Project HAL was brought to my attention in “The Color of Lynching” (2011) by Lisa D. Cook available here. In Cook’s paper, she discusses a particular data collection bias that struck chills in me. I immediately Google searched after reading Cook’s paper for one of the contemporary datasets she cited by Tolnay and Beck. The curiousity I had prior to downloading the HAL data was certainly sensitive to the subject matter, but not fully thought out. Not until opening the spredsheet did I realize what I was looking at. The rows were not about subjects and their cell phone usage or flowers and their petal lengths. These data were a murder list, each victim caught in a deep, complex, and painfully twisted history.

What Cook emphasizes is that whomever analyze data on lynchings must handle it with care. The HAL dataset is not just a public record of systematic, illegal murder, but also oversimplified as a result of a clear apathy for the people who were murdered.

The HAL Dataset

The HAL dataset is a work by Stewart Tolnay and E.M. Beck, made available online by Project HAL. The data’s origins are from the National Association for the Advancement of Colored People (NAACP) Lynching Records at Tuskegee Institute. The dataset grows with contributions made from the public [2].

“Lynching” is defined by the standards of the NAACP [1]. The HAL dataset contains 2806 records of lynchings taken place in the South. According to the NAACP, between the years of 1882-1968, 4,743 lynchings took place in the United States with many left unrecorded [3]. Project HAL currently covers some of the deaths between the years of 1882 and 1930.

Below is a list of 10 of the 2806 people murdered. These 10 victims’ date and location of death, race, sex, what kind of mob targeted them, and under what offense they were murdered. Notably, race is binary – a subject is either “black” or “white” (all those who were non-black or mixed race) [1].

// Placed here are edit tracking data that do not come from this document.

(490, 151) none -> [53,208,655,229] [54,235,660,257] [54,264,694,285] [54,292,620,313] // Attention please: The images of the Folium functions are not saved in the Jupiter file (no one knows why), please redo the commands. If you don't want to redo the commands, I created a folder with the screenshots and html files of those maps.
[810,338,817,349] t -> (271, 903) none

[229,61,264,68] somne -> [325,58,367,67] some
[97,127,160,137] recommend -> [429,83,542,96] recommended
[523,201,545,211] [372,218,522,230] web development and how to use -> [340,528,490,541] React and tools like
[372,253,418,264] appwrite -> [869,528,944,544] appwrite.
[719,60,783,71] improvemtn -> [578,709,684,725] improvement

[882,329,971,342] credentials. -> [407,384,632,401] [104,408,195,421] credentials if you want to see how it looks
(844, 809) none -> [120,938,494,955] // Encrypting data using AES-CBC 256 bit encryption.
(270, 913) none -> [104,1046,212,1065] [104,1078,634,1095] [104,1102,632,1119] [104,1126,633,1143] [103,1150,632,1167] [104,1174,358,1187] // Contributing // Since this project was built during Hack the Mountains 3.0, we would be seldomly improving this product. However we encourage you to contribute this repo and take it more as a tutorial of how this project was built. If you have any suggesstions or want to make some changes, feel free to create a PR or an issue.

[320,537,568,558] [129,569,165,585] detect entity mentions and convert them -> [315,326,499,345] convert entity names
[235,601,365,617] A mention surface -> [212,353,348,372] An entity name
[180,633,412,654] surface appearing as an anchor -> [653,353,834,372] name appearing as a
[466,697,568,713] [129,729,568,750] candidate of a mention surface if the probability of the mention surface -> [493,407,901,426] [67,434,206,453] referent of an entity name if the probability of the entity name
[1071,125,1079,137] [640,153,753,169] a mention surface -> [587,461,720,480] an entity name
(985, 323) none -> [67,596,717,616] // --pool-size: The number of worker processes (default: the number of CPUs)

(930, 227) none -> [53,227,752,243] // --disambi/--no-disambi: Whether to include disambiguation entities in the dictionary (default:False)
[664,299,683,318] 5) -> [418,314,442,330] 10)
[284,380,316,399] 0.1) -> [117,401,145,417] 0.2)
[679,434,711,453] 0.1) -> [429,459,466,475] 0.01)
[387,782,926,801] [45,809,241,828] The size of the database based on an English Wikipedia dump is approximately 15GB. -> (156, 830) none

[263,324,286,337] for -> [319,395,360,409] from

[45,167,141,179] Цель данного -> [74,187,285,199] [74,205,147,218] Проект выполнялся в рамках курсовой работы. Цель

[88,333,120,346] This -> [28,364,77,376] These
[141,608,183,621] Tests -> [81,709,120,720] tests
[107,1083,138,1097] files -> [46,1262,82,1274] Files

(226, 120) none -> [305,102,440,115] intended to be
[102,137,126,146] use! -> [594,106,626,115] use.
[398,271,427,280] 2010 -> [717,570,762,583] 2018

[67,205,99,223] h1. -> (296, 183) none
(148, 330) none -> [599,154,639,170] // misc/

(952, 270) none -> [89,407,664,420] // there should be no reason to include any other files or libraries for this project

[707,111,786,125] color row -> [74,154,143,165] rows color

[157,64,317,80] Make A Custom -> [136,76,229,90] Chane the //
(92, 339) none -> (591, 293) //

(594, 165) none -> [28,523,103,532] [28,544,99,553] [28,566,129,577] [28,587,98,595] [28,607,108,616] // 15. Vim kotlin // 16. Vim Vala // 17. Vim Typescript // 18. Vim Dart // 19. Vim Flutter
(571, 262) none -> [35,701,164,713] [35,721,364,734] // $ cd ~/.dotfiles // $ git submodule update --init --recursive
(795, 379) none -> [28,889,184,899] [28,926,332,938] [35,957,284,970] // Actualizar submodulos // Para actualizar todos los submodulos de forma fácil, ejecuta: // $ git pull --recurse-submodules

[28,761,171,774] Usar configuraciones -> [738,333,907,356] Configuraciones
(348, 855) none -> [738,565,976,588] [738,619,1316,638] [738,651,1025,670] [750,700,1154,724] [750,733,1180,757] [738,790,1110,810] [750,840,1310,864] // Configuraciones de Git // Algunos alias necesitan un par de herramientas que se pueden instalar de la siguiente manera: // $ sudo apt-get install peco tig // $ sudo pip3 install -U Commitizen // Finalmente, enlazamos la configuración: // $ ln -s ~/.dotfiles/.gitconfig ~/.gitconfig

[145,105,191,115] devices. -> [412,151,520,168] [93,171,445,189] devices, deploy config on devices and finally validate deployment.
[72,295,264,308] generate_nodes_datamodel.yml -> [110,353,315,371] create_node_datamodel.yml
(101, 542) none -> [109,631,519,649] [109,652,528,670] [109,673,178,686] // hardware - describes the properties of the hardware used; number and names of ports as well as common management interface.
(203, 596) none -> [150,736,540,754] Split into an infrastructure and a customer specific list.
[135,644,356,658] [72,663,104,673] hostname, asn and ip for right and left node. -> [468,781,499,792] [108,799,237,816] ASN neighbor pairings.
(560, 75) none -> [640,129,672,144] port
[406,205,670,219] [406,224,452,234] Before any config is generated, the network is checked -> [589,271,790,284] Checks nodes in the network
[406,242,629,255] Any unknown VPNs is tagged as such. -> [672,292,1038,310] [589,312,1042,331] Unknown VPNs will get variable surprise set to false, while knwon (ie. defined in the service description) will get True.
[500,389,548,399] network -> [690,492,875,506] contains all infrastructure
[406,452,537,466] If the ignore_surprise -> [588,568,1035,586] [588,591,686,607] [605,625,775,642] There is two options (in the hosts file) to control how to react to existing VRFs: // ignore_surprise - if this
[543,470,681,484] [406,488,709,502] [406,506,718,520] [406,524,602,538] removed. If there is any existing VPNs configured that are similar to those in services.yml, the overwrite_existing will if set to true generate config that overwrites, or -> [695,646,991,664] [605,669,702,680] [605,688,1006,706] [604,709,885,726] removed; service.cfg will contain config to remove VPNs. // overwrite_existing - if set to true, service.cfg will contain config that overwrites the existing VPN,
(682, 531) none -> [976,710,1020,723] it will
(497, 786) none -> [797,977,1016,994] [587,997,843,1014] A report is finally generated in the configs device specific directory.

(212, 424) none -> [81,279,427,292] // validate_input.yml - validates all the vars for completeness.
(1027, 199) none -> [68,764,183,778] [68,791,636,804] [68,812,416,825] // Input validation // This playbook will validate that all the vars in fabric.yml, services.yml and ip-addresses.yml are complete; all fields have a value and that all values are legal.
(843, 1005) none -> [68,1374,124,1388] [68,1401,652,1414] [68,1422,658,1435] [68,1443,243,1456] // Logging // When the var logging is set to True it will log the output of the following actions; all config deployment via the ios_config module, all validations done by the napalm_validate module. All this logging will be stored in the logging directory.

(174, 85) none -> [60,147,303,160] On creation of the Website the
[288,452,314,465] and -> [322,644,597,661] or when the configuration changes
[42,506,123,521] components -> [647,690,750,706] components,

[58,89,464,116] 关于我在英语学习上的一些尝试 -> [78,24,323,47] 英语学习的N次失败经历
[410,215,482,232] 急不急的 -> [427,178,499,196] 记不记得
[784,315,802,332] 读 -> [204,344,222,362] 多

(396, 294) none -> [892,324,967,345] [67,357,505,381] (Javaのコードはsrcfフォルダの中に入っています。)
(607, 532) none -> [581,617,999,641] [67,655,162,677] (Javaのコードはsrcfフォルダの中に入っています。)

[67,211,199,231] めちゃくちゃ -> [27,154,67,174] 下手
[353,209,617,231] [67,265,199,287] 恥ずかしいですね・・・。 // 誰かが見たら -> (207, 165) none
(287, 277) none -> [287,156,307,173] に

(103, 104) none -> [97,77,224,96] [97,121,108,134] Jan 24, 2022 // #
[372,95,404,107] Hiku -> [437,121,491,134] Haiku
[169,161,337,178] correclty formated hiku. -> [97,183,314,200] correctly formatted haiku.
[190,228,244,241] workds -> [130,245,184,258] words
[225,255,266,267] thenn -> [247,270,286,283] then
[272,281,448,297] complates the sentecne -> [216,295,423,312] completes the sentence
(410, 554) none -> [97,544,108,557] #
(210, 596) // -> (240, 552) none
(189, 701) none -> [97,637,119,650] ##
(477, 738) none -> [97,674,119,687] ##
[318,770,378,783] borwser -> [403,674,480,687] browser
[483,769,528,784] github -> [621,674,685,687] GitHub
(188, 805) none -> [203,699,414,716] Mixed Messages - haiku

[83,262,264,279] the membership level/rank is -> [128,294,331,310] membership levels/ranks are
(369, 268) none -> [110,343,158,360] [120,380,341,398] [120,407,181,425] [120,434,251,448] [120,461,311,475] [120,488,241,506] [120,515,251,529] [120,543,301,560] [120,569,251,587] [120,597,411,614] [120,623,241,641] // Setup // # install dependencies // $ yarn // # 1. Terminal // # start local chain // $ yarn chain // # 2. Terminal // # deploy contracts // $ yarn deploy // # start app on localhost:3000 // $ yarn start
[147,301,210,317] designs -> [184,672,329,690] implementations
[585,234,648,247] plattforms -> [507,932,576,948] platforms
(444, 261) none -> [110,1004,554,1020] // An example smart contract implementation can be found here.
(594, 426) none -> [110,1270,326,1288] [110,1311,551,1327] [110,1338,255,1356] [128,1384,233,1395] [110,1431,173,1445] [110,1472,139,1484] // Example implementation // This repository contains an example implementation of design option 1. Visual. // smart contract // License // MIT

State Year Mo Day Victim County Race Sex Mob Offense
LA 1902 3 19 John Woodward Concordia Blk Male NA Murder
LA 1887 8 9 Thomas Scott Morehouse Wht Male NA Murder
SC 1886 5 5 Wesley Williams Kershaw Blk Male NA Attempted assault (rape)
AR 1896 4 18 Jefferson Gardner Bradley Blk Male NA Rape
AR 1899 3 22 Joseph King Little River Blk Male NA Threats against whites
AR 1896 7 30 Godfrey Gould Monroe Wht Male NA Rape
LA 1887 11 7 Unnamed Negro Caddo Blk Male NA Miscegenation
MS 1893 7 2 Unnamed Negro Harrison Blk Male NA Criminal assault (rape)
LA 1903 1 26 John Thomas St. Charles Blk Male NA Murder
FL 1887 12 12 George Green Marion Blk Male NA Theft

Per Offense

Lynching began in the late 19th century by whites in order to “protect white women” [3].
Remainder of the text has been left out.